Sure, sure, I don't even need my horse. It's just me at 9am, standing in the barn parking lot with a coffee and no idea what happens next.
It was all pretty standard stuff. He worked with a mare from the lesson program who's difficult to catch and generally full of opinions. She's a doll to ride and a wonderful horse on the trails or the beach, but she's managed to kick some people in her field and has most of the staff trained to get out of her way if she pins her ears. Not a mean horse, but pretty damn sure she is her own boss and willing to back it up. Also the boss of the mare field.
There was much discussion about not approaching a horse with the wrong body language or energy. You don't want your anger from other things coming into the barn. There was also a lot of work on showing her that people are pretty cool with petting, scratching her withers, and using some T-Touch on her face and ears. Roxy Sox was down with that, but giving to pressure on her rope halter? Nuh uh. She puts her head down when she wants to put her head down and not when you tell her to.

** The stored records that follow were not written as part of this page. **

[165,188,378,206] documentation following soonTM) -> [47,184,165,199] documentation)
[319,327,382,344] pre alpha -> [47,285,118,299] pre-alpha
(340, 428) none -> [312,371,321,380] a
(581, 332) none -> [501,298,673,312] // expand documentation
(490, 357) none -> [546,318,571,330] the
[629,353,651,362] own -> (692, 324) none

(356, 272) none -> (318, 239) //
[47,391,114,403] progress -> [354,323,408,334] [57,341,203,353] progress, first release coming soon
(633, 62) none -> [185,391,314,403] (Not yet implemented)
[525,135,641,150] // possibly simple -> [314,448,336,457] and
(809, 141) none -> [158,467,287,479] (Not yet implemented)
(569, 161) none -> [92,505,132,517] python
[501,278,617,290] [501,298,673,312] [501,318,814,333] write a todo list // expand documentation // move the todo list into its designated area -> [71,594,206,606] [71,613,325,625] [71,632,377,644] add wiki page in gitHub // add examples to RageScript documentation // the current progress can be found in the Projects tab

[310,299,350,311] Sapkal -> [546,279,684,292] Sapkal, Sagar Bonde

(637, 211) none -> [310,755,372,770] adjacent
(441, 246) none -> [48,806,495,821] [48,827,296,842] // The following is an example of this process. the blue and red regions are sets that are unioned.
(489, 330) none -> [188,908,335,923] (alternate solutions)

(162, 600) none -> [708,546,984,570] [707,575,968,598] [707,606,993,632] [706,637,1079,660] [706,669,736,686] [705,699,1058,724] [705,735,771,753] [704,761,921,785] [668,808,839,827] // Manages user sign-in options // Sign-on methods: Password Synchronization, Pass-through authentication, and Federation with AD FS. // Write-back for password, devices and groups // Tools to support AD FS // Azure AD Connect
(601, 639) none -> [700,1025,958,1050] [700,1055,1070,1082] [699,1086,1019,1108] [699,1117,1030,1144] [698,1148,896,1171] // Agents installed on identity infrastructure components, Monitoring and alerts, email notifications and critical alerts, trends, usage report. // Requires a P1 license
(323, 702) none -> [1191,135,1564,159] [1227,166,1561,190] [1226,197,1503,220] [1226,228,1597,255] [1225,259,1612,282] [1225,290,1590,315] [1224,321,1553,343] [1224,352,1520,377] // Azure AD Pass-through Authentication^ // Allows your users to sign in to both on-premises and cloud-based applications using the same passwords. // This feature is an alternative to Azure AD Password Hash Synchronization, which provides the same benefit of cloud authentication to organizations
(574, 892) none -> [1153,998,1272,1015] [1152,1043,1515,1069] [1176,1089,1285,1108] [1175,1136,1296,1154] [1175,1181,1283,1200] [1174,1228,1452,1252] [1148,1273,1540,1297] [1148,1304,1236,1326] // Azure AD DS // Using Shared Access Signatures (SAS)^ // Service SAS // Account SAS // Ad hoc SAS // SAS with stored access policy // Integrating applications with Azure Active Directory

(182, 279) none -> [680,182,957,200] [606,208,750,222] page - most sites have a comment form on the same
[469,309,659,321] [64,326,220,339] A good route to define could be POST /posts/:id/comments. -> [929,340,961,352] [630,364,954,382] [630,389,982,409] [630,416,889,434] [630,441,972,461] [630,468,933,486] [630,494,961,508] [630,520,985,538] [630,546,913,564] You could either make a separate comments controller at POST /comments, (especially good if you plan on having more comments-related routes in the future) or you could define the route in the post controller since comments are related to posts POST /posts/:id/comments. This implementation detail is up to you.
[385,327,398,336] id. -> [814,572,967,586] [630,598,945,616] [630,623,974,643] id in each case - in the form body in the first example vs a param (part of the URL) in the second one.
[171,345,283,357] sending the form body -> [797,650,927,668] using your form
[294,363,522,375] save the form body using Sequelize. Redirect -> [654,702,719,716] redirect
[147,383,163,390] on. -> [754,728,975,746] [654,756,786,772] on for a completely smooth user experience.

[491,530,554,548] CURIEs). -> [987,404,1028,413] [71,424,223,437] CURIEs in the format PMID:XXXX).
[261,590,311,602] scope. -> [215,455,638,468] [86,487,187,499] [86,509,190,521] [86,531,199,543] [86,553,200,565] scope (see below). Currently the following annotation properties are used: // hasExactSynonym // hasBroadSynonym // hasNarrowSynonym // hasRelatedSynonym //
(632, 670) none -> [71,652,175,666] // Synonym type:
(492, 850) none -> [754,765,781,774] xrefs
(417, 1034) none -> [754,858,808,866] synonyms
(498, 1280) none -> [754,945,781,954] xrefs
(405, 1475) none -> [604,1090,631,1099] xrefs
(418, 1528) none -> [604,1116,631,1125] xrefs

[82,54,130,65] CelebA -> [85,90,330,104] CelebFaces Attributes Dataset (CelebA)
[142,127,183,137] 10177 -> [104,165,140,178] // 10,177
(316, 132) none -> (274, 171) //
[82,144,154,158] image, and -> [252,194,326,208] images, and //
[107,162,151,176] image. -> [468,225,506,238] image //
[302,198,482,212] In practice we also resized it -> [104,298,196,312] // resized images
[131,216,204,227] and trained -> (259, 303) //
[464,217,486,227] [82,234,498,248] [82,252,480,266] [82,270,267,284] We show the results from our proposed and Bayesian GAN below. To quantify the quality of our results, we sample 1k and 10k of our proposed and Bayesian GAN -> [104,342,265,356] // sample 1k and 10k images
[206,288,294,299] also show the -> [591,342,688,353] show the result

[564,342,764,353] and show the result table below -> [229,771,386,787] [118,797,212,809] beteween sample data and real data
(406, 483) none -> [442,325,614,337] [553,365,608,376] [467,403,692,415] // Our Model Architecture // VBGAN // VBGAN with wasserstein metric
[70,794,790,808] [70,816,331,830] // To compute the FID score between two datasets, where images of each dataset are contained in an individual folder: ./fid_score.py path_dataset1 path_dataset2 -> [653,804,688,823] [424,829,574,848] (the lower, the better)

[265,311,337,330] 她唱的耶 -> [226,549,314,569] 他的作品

In the round pen, she gave our natural horseman a good demonstration of why a dominant chestnut mare is a force of nature. Any attempt at making a decision for her resulted in swinging haunches and flying back feet. Back and forth, back and forth, never getting upset or changing anything. Eventually, as all horses do, she figured out that it wasn't working and she was more interested in getting back to all that petting and maybe one of the mints in his pocket. They renegotiated and she allowed him to change her gaits and directions without protest. Then she calmly walked over and let him put her halter back on.
Absolutely nothing I haven't seen before, but he was quite good at it. He genuinely has no need to rush or dominate and the horses know it. For the rest of the group, it was the first time they've seen round pen work. They thought it was magic of some sort. It did get a bit woowoo for me when it crossed into Reiki and prophetic dreams, but the actual actions were grounded in solid horse sense.
Theo got a turn in the round pen. I wanted him to get down and roll with his blankets off, but he wasn't in the mood. Instead, we took advantage for a bit of round pen work of our own. Theo kind of knows this game already.
He's such a good boy. He did buck and do some porpoise squeals early on, but that was more about getting out the excess energy. His voice commands are so good. His gaits are lousy like this, but it's mentally good for him.
This natural horseman also teaches long lining, so I might work with him again. Theo doesn't actually have a lot of behavioral issues that are fixed through this kind of work. He's polite, he pays attention, and he works off of my body language. He's lazy as hell and thinks the Parelli stick with a bag on it is a toy he needs to put in his mouth as opposed to a driving aid, but that's not really a training issue.